## Problem requirements
When you give the entries again, keep every word as it stands and drop the pictures.

+++ Available data +++

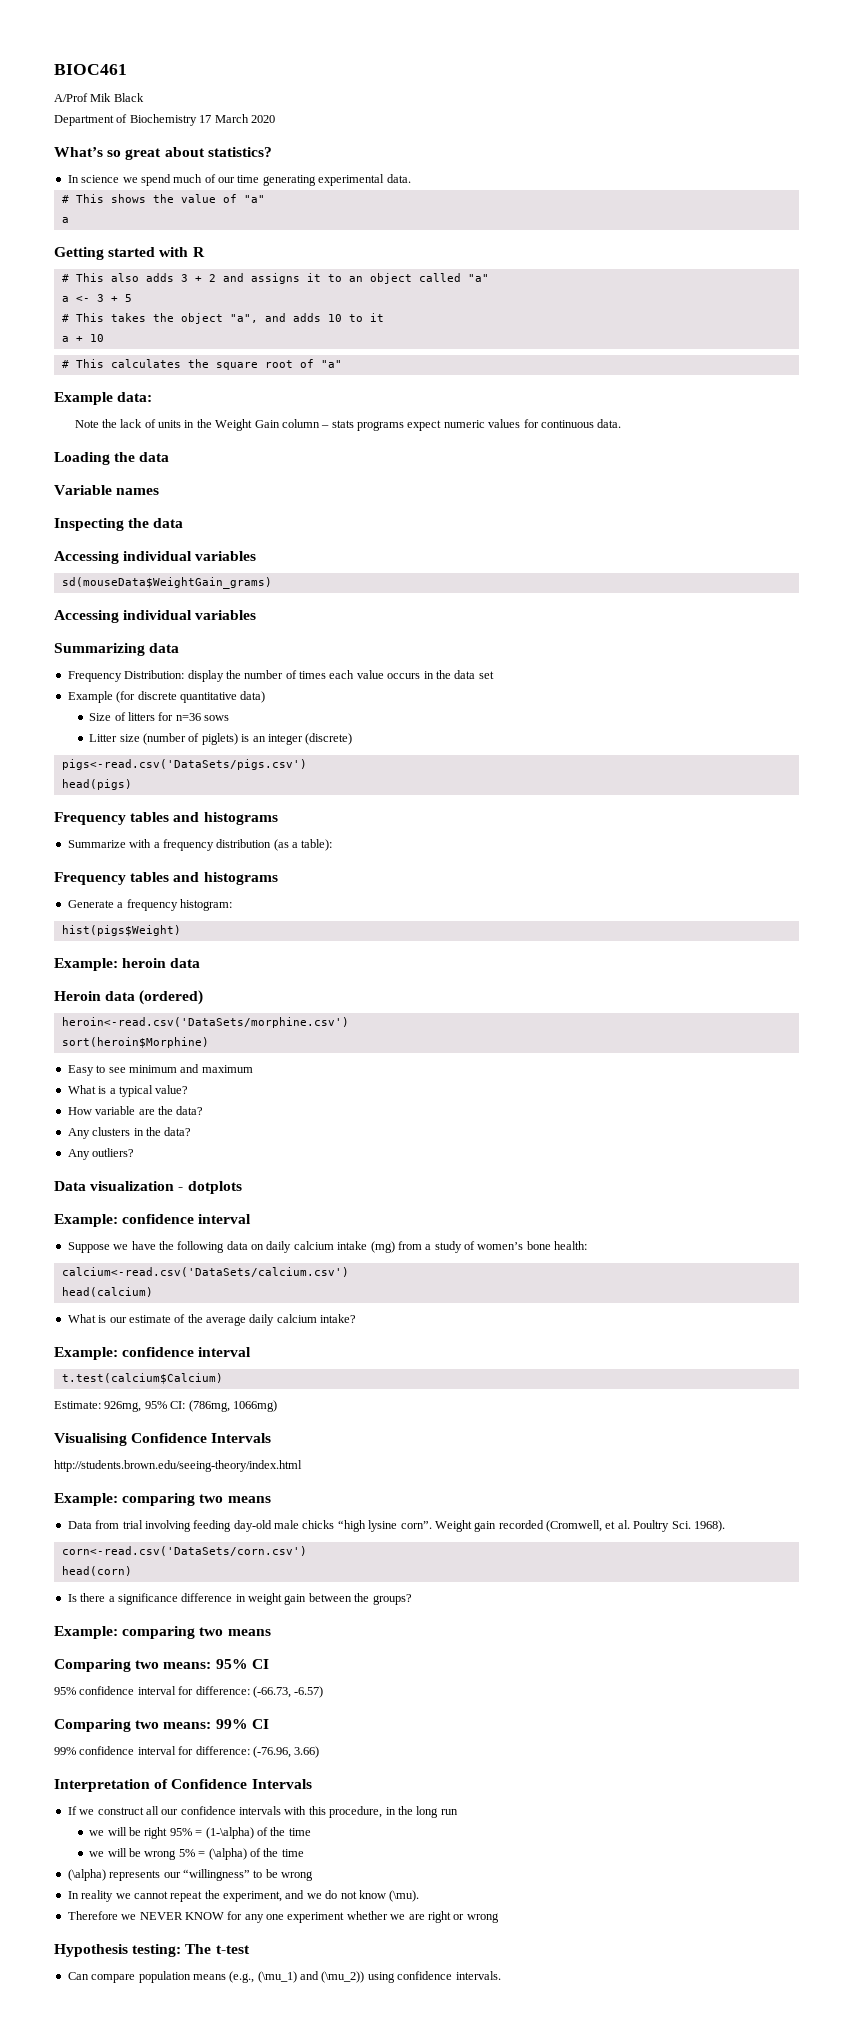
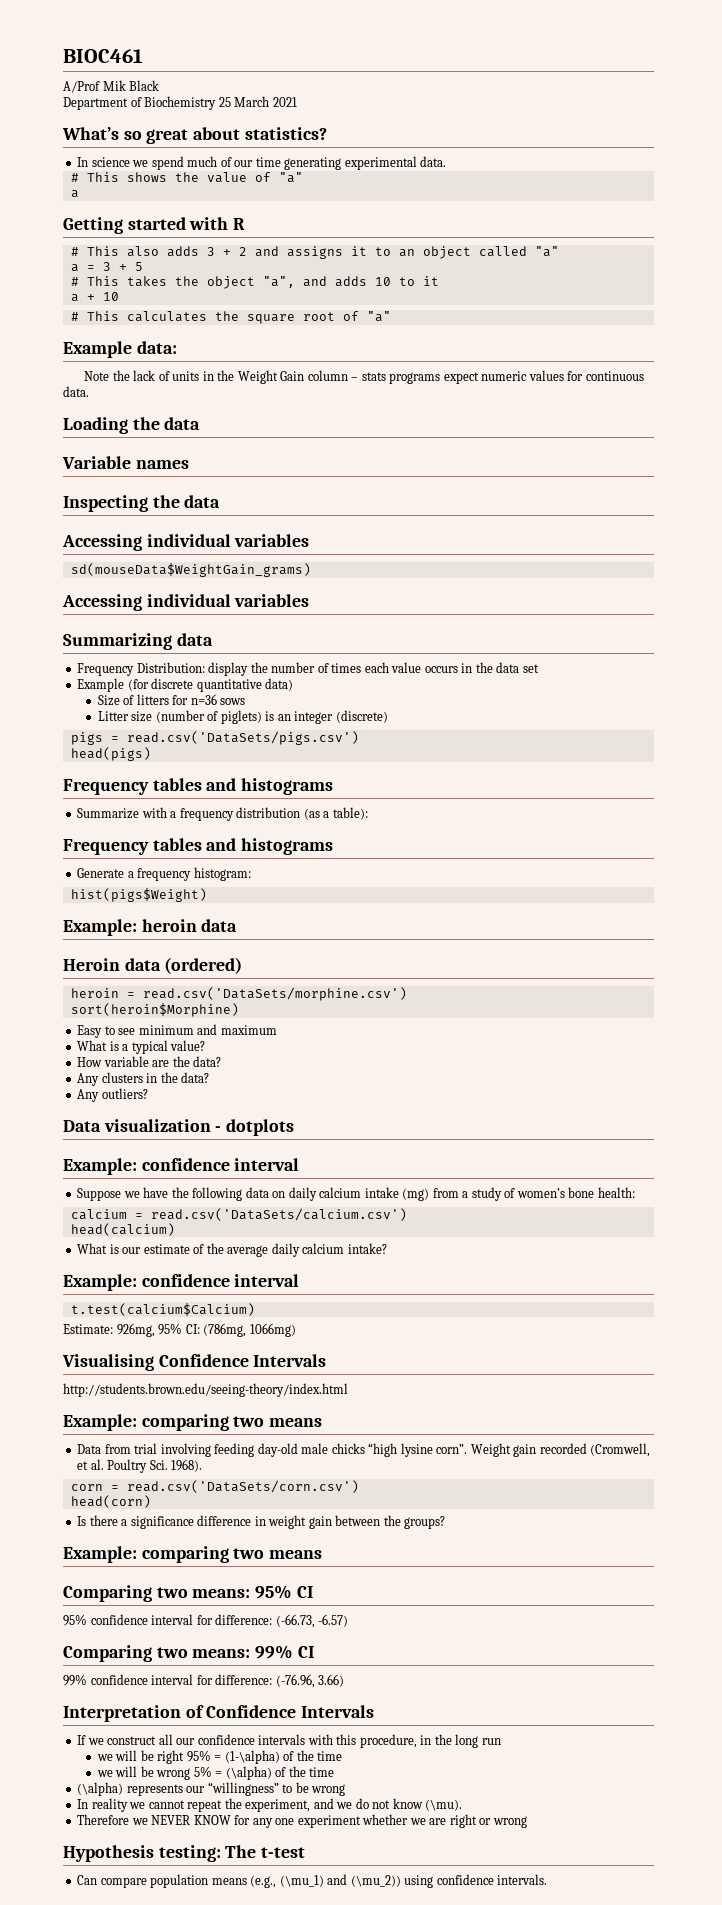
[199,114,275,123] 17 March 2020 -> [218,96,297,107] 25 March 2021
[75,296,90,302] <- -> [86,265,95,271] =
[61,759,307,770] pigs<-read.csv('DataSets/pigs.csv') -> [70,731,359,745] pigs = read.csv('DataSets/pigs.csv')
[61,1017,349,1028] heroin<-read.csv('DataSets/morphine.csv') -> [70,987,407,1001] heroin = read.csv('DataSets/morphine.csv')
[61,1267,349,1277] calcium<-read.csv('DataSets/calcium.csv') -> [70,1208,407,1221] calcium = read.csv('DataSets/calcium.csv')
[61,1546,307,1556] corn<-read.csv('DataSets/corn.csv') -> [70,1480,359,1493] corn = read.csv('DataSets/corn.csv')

+++

## Answer below
[199,114,275,123] 17 March 2020 -> [218,96,297,107] 25 March 2021
[75,296,90,302] <- -> [86,265,95,271] =
[61,759,307,770] pigs<-read.csv('DataSets/pigs.csv') -> [70,731,359,745] pigs = read.csv('DataSets/pigs.csv')
[61,1017,349,1028] heroin<-read.csv('DataSets/morphine.csv') -> [70,987,407,1001] heroin = read.csv('DataSets/morphine.csv')
[61,1267,349,1277] calcium<-read.csv('DataSets/calcium.csv') -> [70,1208,407,1221] calcium = read.csv('DataSets/calcium.csv')
[61,1546,307,1556] corn<-read.csv('DataSets/corn.csv') -> [70,1480,359,1493] corn = read.csv('DataSets/corn.csv')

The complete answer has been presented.